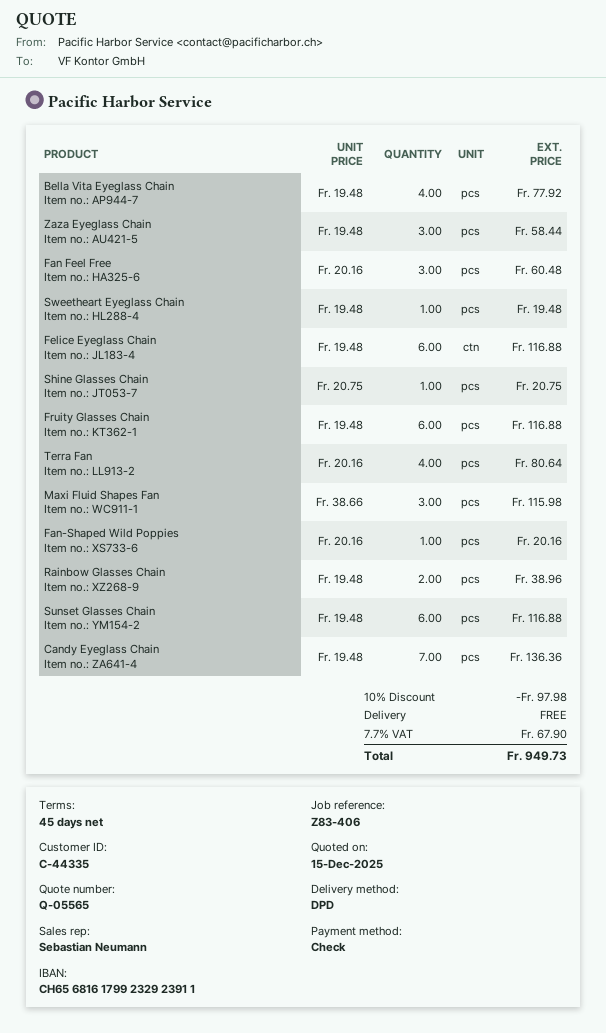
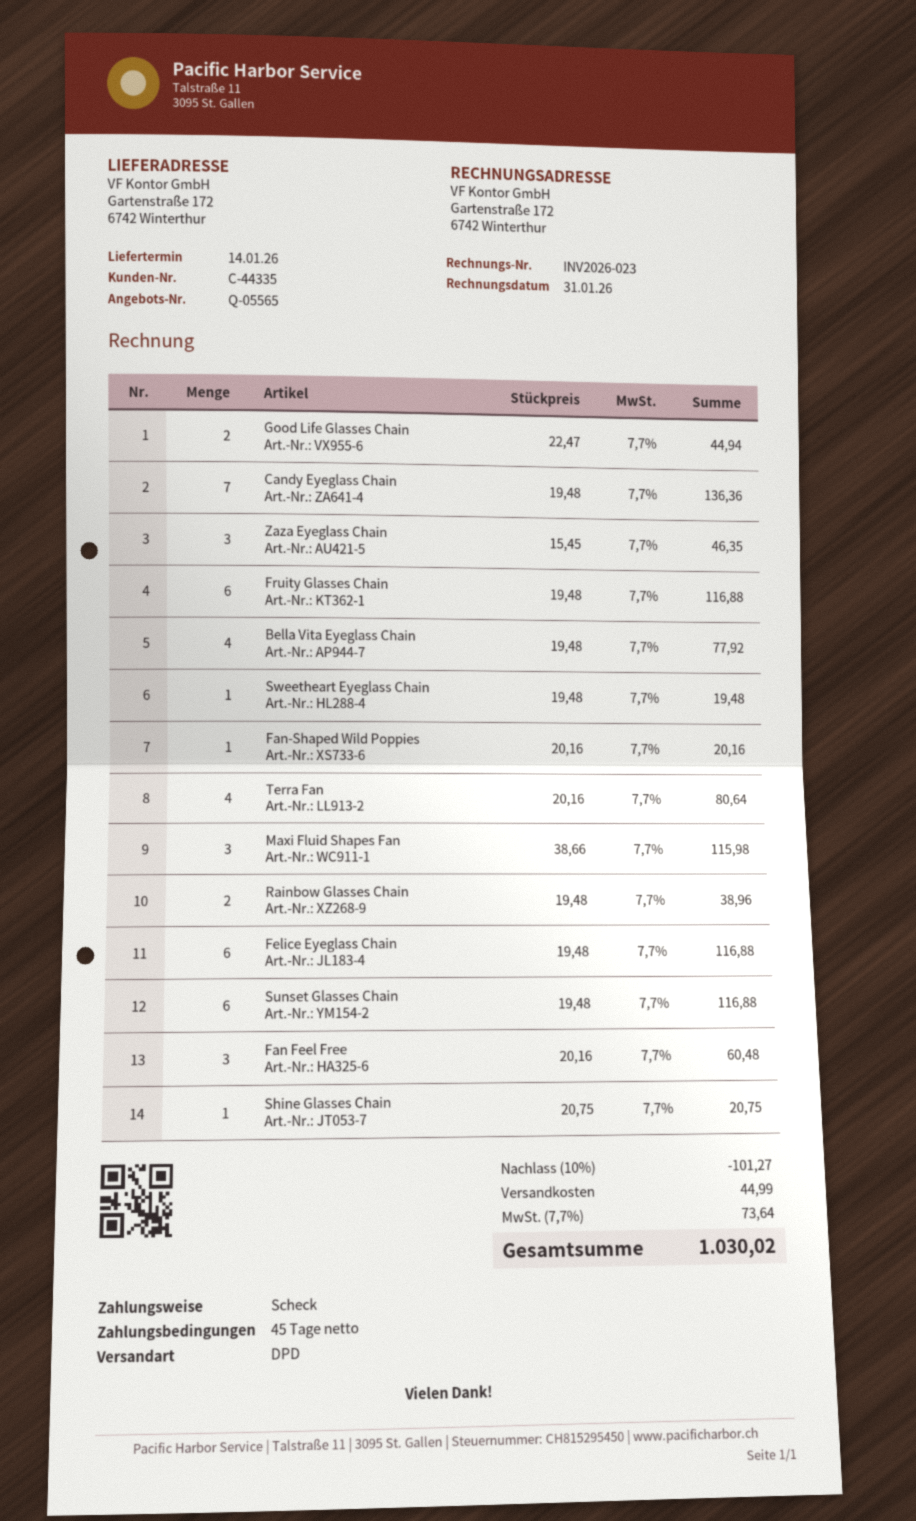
Zaza Eyeglass Chain: 3 x 19.48 = 58.44 -> 3 x 15.45 = 46.35
Good Life Glasses Chain: none -> 2 x 22.47 = 44.94
discount: 10% = 97.98 -> 10% = 101.27
shipping: 0.00 -> 44.99
tax: 7.7% = 67.90 -> 7.7% = 73.64
total: 949.73 -> 1030.02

## Aim of the task
Beginning at the line containing "discount: 10% = 97.98 -> 10% = 101.27", output exactly each line up to and including the last line of the material above.

## Answer to this exercise
discount: 10% = 97.98 -> 10% = 101.27
shipping: 0.00 -> 44.99
tax: 7.7% = 67.90 -> 7.7% = 73.64
total: 949.73 -> 1030.02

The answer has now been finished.